*** AVAILABLE DATA ***

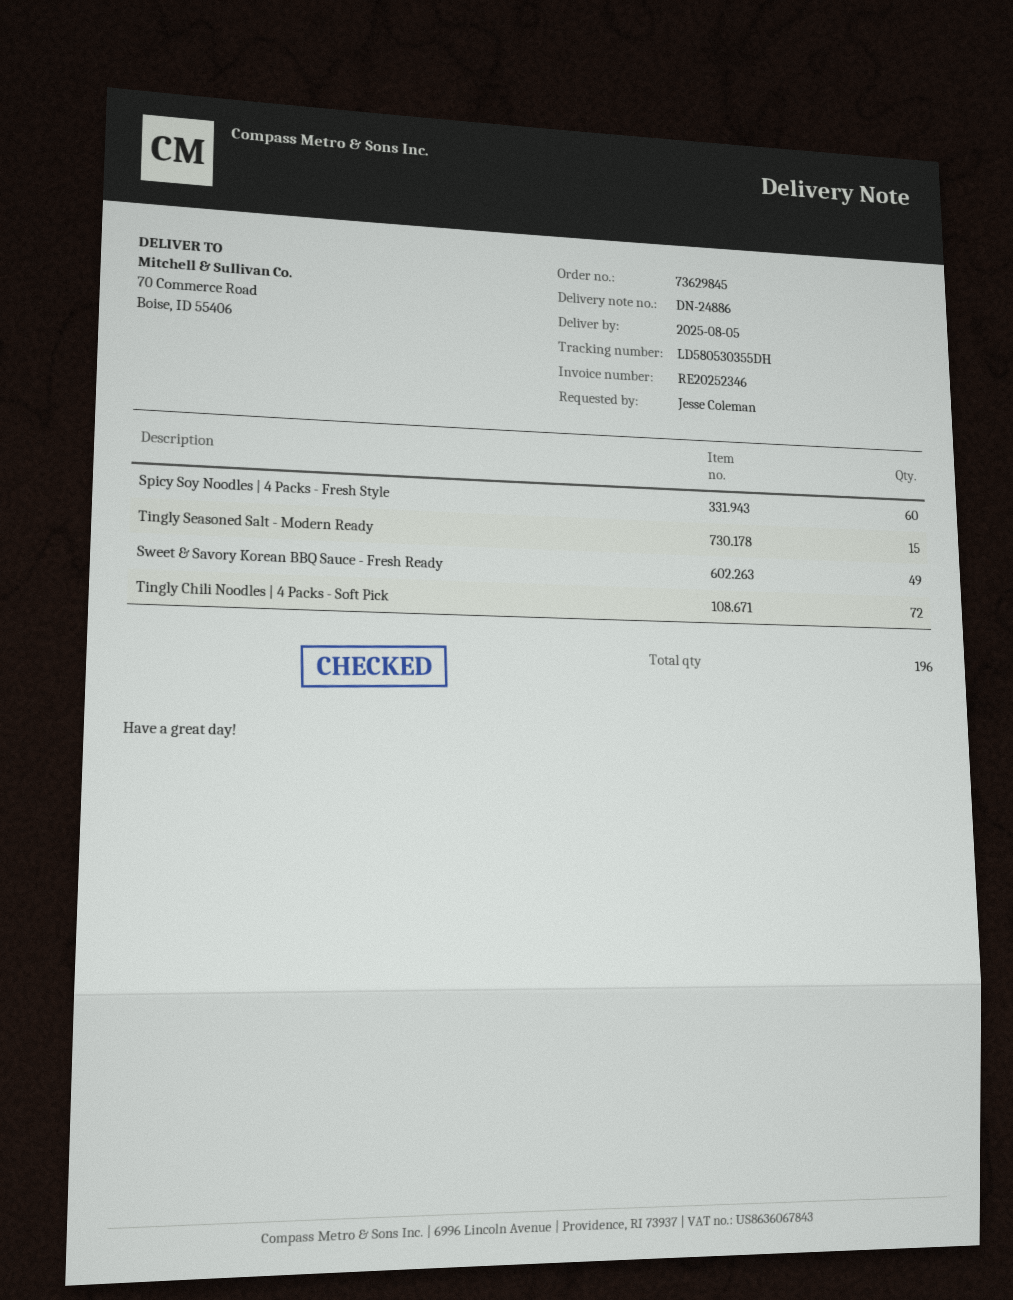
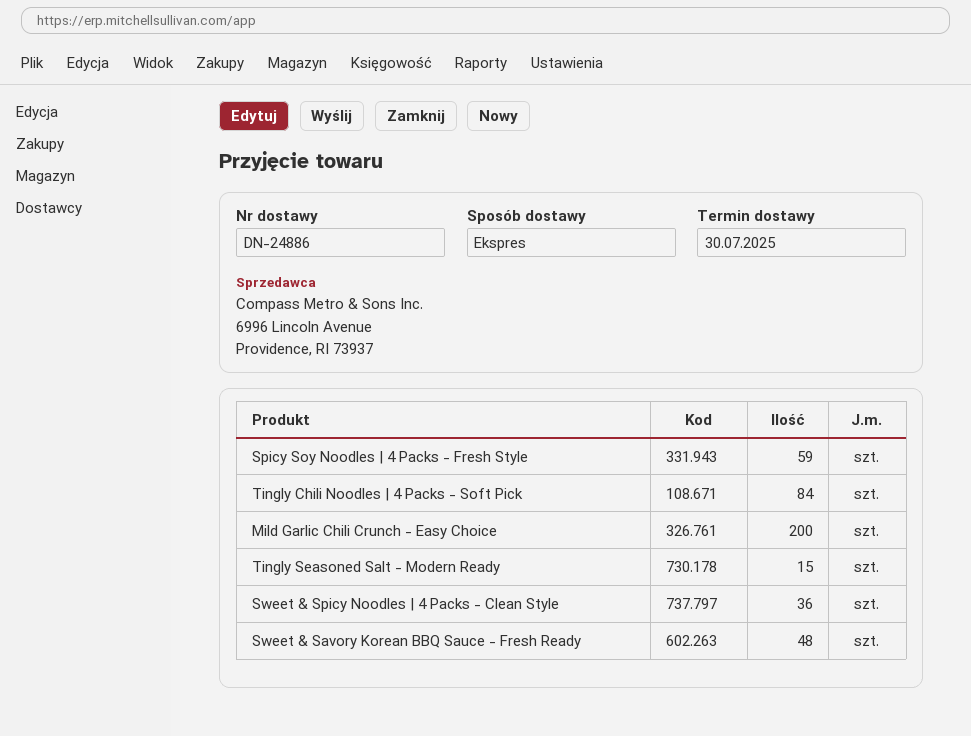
delivery date: 2025-08-05 -> 2025-07-30
Spicy Soy Noodles | 4 Packs - Fresh Style: 60 -> 59
Sweet & Savory Korean BBQ Sauce - Fresh Ready: 49 -> 48
Tingly Chili Noodles | 4 Packs - Soft Pick: 72 -> 84
Mild Garlic Chili Crunch - Easy Choice: none -> 200
Sweet & Spicy Noodles | 4 Packs - Clean Style: none -> 36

*** End of AVAILABLE DATA ***

__BRIEF__
Using the records above, filter out every line that lacks the string "Chili" and copy the rest.

__EXERCISE OUTPUT__
Tingly Chili Noodles | 4 Packs - Soft Pick: 72 -> 84
Mild Garlic Chili Crunch - Easy Choice: none -> 200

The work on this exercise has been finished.